Detail of a printed map shows text in Spanish reading "La Puna" and other labels over landmarks.
Detail of a printed map shows text in Spanish reading "Indios de la Nacion de Maynas." Rivers, small bodies of water, and forests are also included in the map.
Detail of a printed map shows decorative cartouche includes angels and text in Spanish that indicates the map's title.

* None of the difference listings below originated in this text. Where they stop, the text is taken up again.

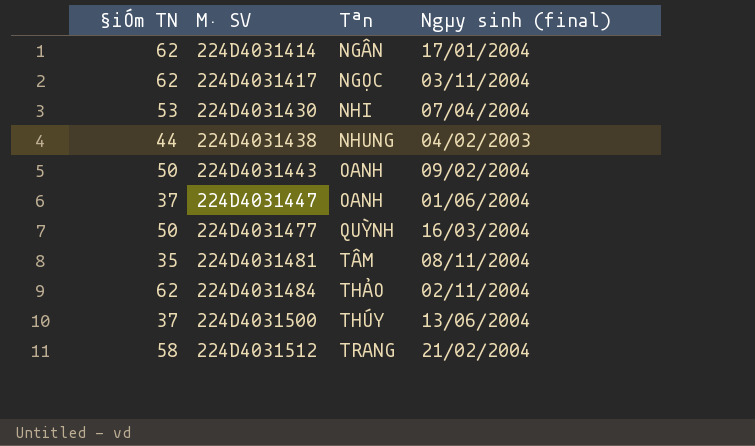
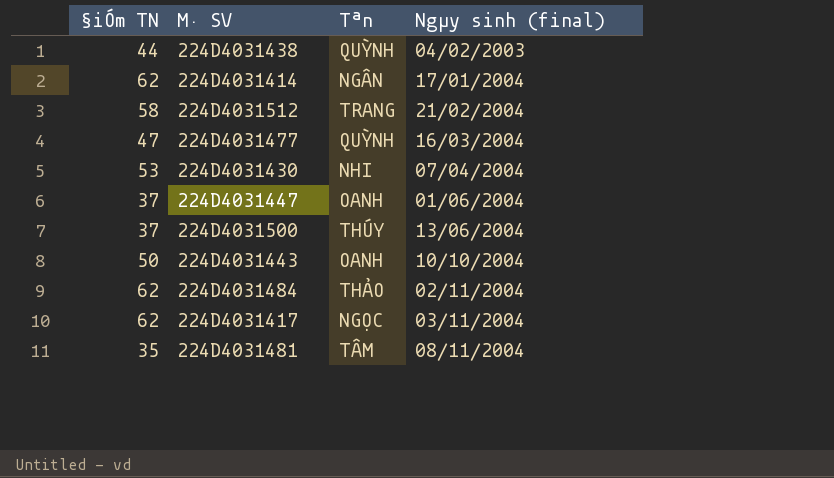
row order: M· SV ascending -> Ngµy sinh (final) ascending
224D4031438 | Tªn: NHUNG -> QUỲNH
224D4031477 | §iÓm TN: 50 -> 47
224D4031443 | Ngµy sinh (final): 09/02/2004 -> 10/10/2004

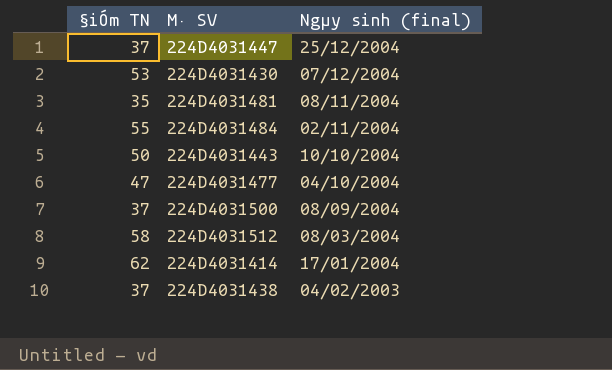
row order: Ngµy sinh (final) ascending -> Ngµy sinh (final) descending
column Tªn | position: 3 -> none
row 224D4031417: 62 | NGỌC | 03/11/2004 -> none
224D4031447 | Ngµy sinh (final): 01/06/2004 -> 25/12/2004
224D4031430 | Ngµy sinh (final): 07/04/2004 -> 07/12/2004
224D4031484 | §iÓm TN: 62 -> 55
224D4031477 | Ngµy sinh (final): 16/03/2004 -> 04/10/2004
224D4031500 | Ngµy sinh (final): 13/06/2004 -> 08/09/2004
224D4031512 | Ngµy sinh (final): 21/02/2004 -> 08/03/2004
224D4031438 | §iÓm TN: 44 -> 37

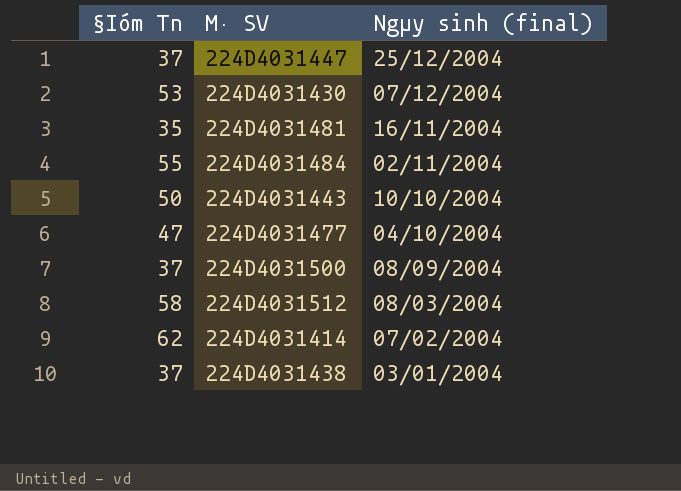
column name: §iÓm TN -> §Ióm Tn
224D4031481 | Ngµy sinh (final): 08/11/2004 -> 16/11/2004
224D4031414 | Ngµy sinh (final): 17/01/2004 -> 07/02/2004
224D4031438 | Ngµy sinh (final): 04/02/2003 -> 03/01/2004

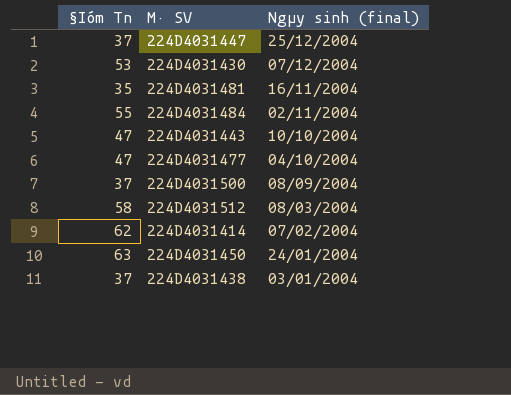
224D4031443 | §Ióm Tn: 50 -> 47
row 224D4031450: none -> 63 | 24/01/2004

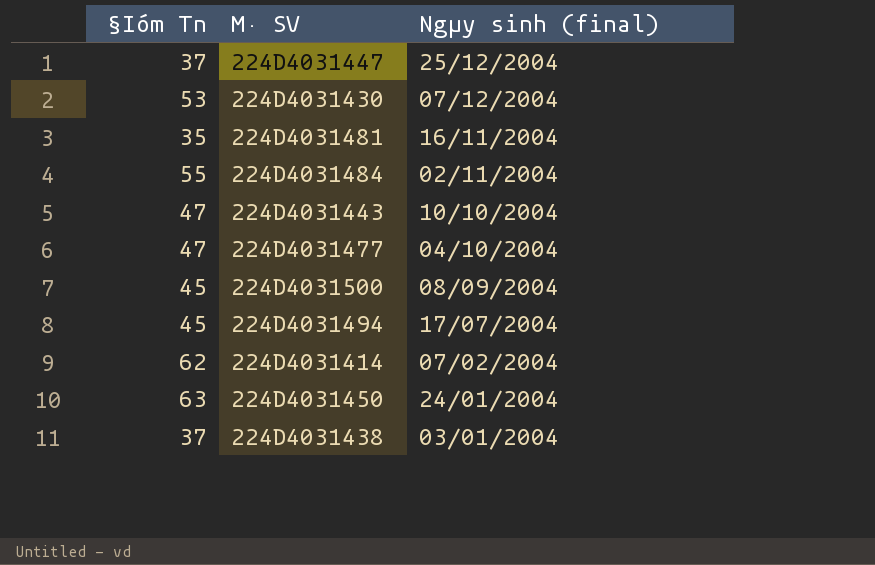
row 224D4031512: 58 | 08/03/2004 -> none
224D4031500 | §Ióm Tn: 37 -> 45
row 224D4031494: none -> 45 | 17/07/2004

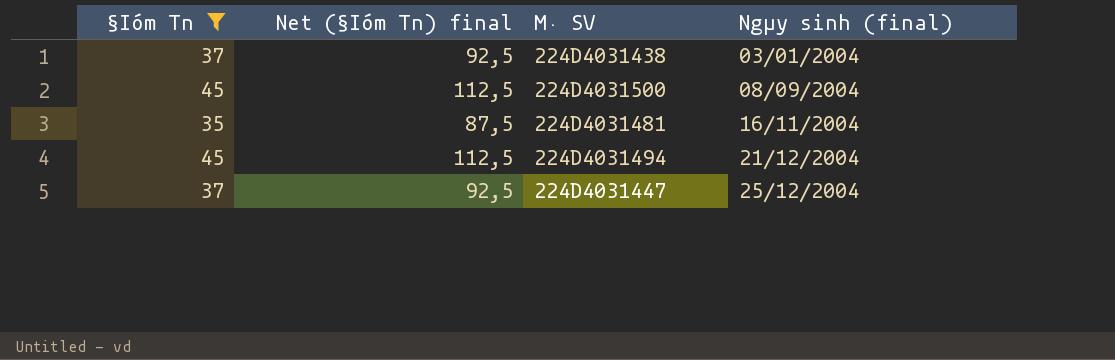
filter: none -> §Ióm Tn <= 45
row order: Ngµy sinh (final) descending -> Ngµy sinh (final) ascending
column Net (§Ióm Tn) final | formula: none -> [§Ióm Tn] * 2,5
224D4031494 | Ngµy sinh (final): 17/07/2004 -> 21/12/2004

Carta de la Provincia de Quito y sus Adjacentes

Jean Baptiste Bourguignon d'Anville
1750

Printed maps based on direct eyewitness observation in eighteenth-century Spanish America are relatively rare, but this highly detailed map of the Audiencia de Quito has a special history. It was based on the observations of Riobamba native Pedro Vicente Maldonado and confected in the workshop of French cartographer Jean-Baptiste Bourguignon d’Anville, with the assistance of d’Anville’s Parisian colleague – and famed South American explorer – Charles-Marie de la Condamine. The four sheets joined together show a region stretching from the Pacific coastline across the Andes and into the Amazonian interior, replete with numerous notes relating to indigenous populations, both historical and contemporary, as well as some sites of archaeological and geographical prominence. Acquired by the Library in 2014, it joins an extensive swathe of South American maps that cut across Amazonian and Andean landscapes in the colonial era.